● THE PROBLEM: Among the records that follow, set down only the lines from the one containing "дедлайна и реалистичности" to the one containing "required и nice-to-have", both included, exactly.

● RECORD EXTRACTS:
_ _ _ _ _ _ _

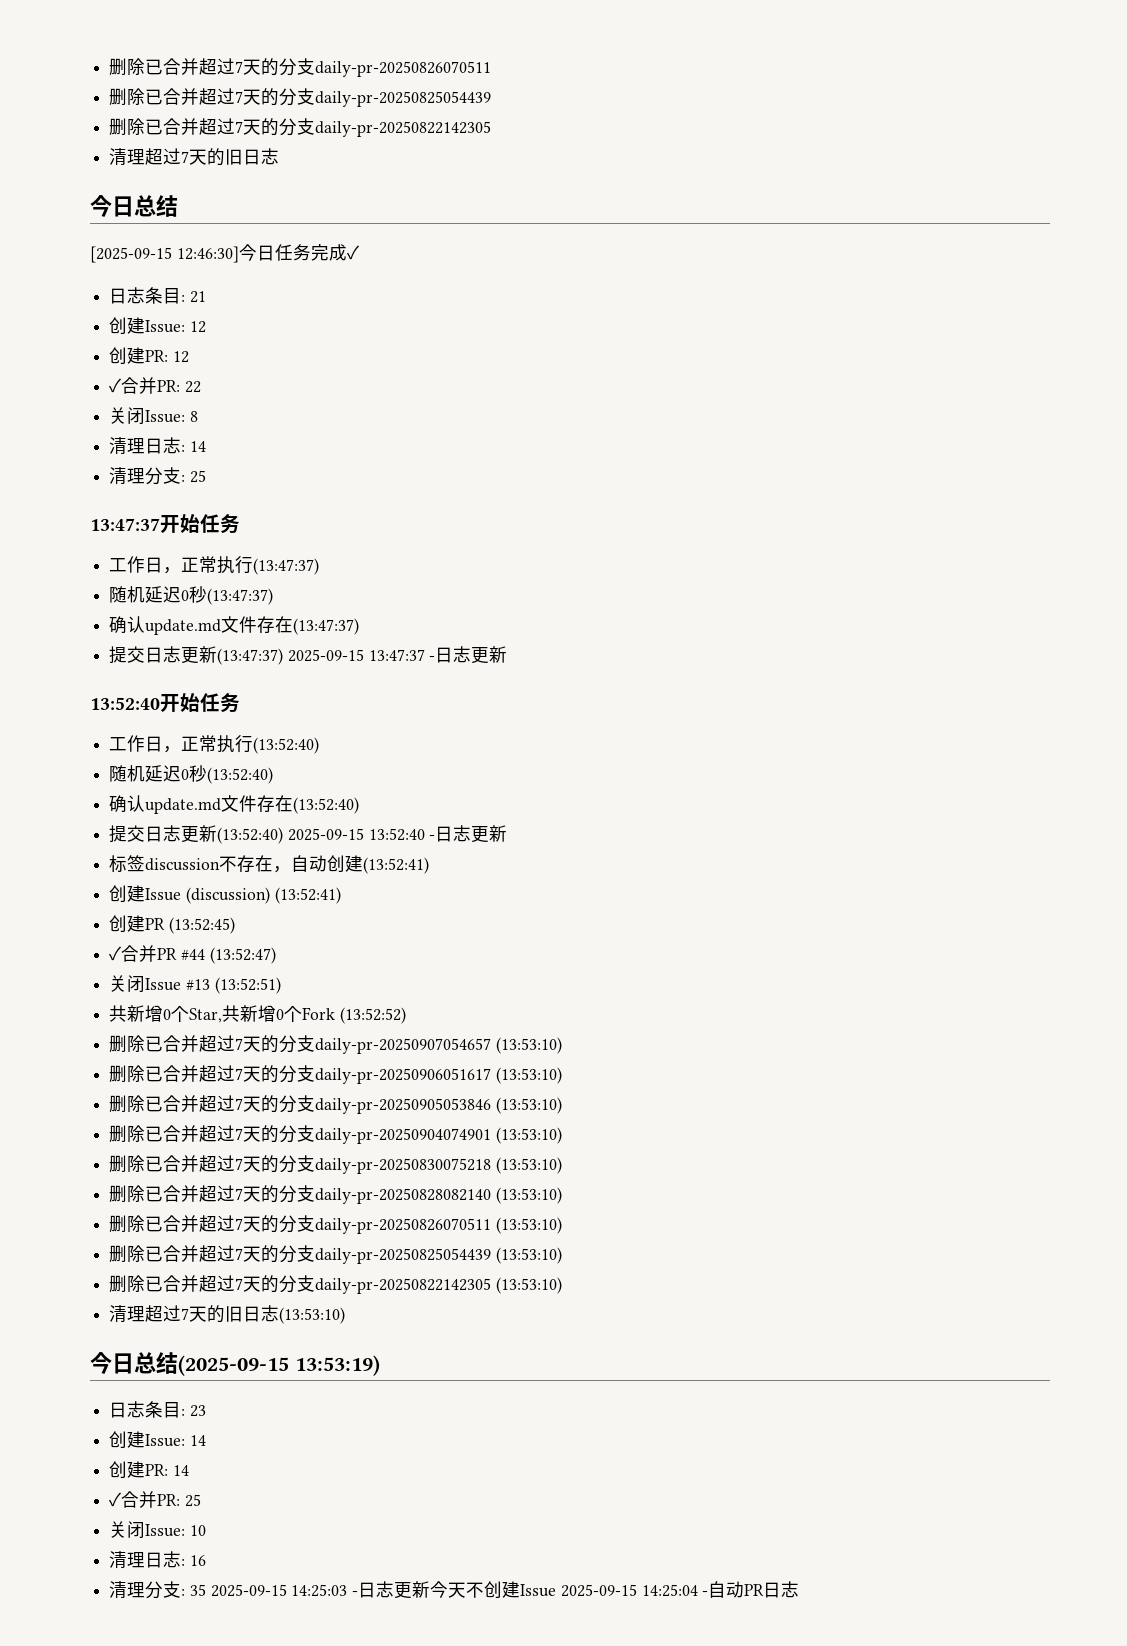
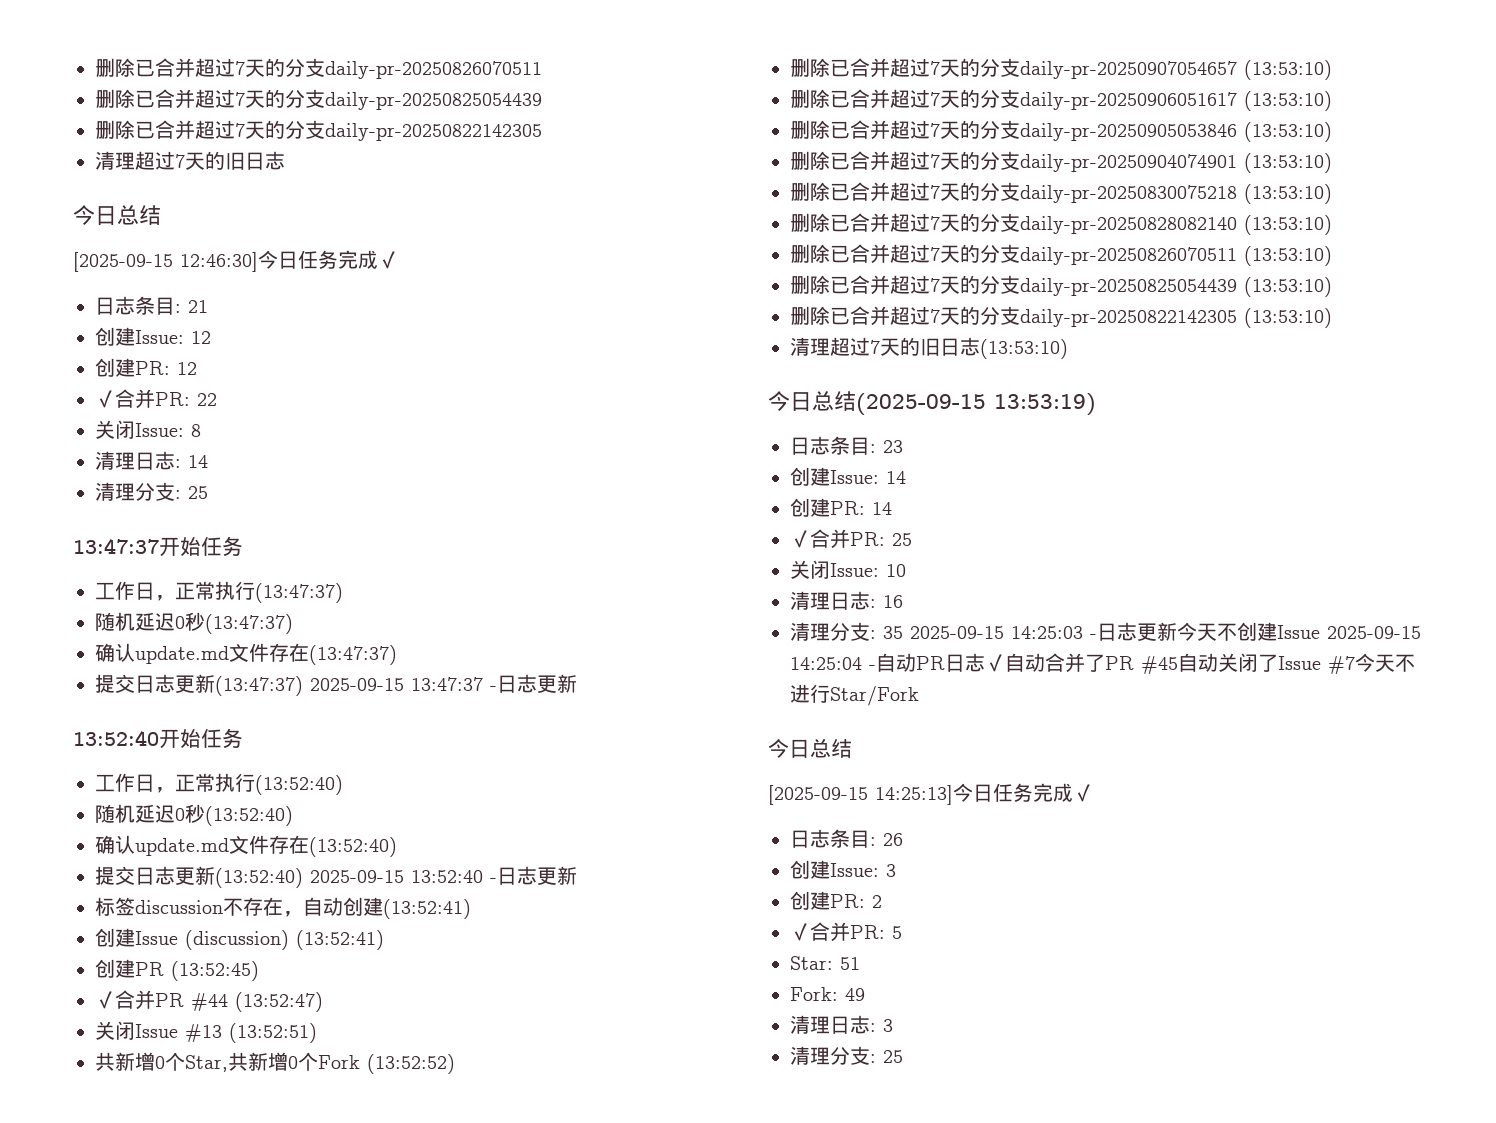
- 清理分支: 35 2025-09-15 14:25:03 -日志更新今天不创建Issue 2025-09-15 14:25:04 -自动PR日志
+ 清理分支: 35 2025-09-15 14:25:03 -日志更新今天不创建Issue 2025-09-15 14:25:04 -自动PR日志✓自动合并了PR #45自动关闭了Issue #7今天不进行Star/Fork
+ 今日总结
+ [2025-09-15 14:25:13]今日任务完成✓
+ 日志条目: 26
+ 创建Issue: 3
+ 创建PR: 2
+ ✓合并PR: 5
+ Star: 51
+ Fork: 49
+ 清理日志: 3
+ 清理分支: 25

_ _ _ _ _ _ _

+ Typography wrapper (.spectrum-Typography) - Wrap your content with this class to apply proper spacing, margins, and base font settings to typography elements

_ _ _ _ _ _ _

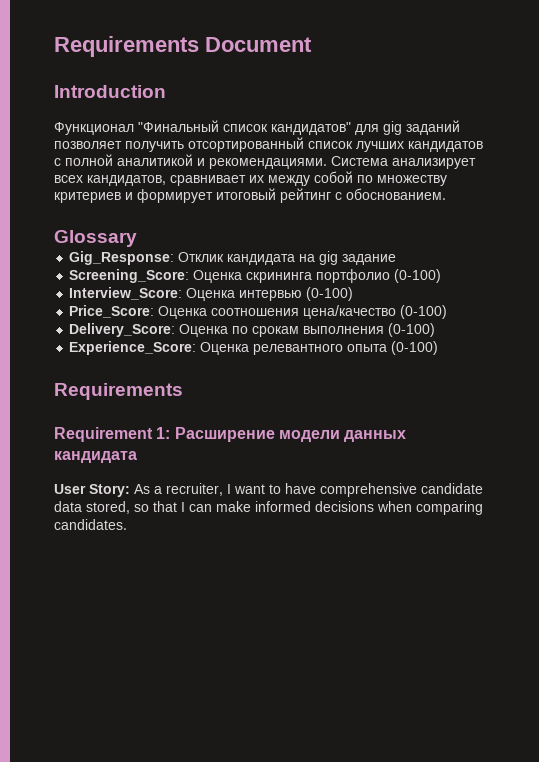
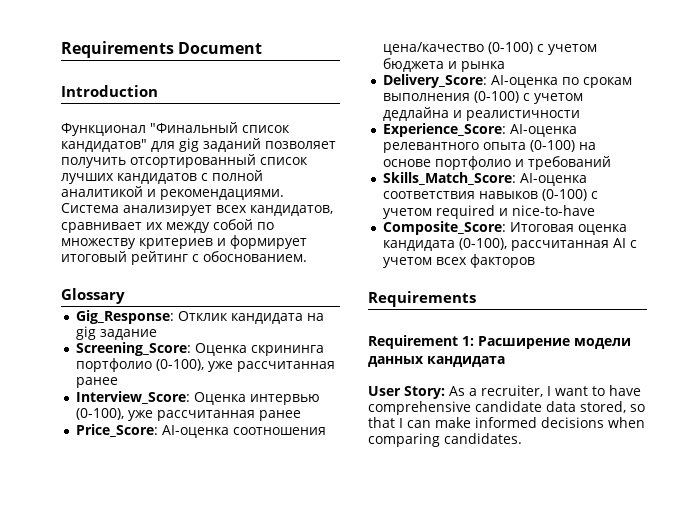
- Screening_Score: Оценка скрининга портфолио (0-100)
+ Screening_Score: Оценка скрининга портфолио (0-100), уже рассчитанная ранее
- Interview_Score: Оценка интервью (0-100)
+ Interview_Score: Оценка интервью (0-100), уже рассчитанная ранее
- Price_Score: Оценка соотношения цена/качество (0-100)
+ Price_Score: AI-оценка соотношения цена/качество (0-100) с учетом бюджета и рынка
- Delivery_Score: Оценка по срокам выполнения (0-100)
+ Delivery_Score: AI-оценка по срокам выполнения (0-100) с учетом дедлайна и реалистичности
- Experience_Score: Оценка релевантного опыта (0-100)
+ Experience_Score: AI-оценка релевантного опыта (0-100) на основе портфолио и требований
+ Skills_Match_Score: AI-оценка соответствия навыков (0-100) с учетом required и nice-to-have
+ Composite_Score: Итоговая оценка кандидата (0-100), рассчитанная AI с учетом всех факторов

_ _ _ _ _ _ _

● SOLUTION TO THIS EXERCISE:
+ Delivery_Score: AI-оценка по срокам выполнения (0-100) с учетом дедлайна и реалистичности
- Experience_Score: Оценка релевантного опыта (0-100)
+ Experience_Score: AI-оценка релевантного опыта (0-100) на основе портфолио и требований
+ Skills_Match_Score: AI-оценка соответствия навыков (0-100) с учетом required и nice-to-have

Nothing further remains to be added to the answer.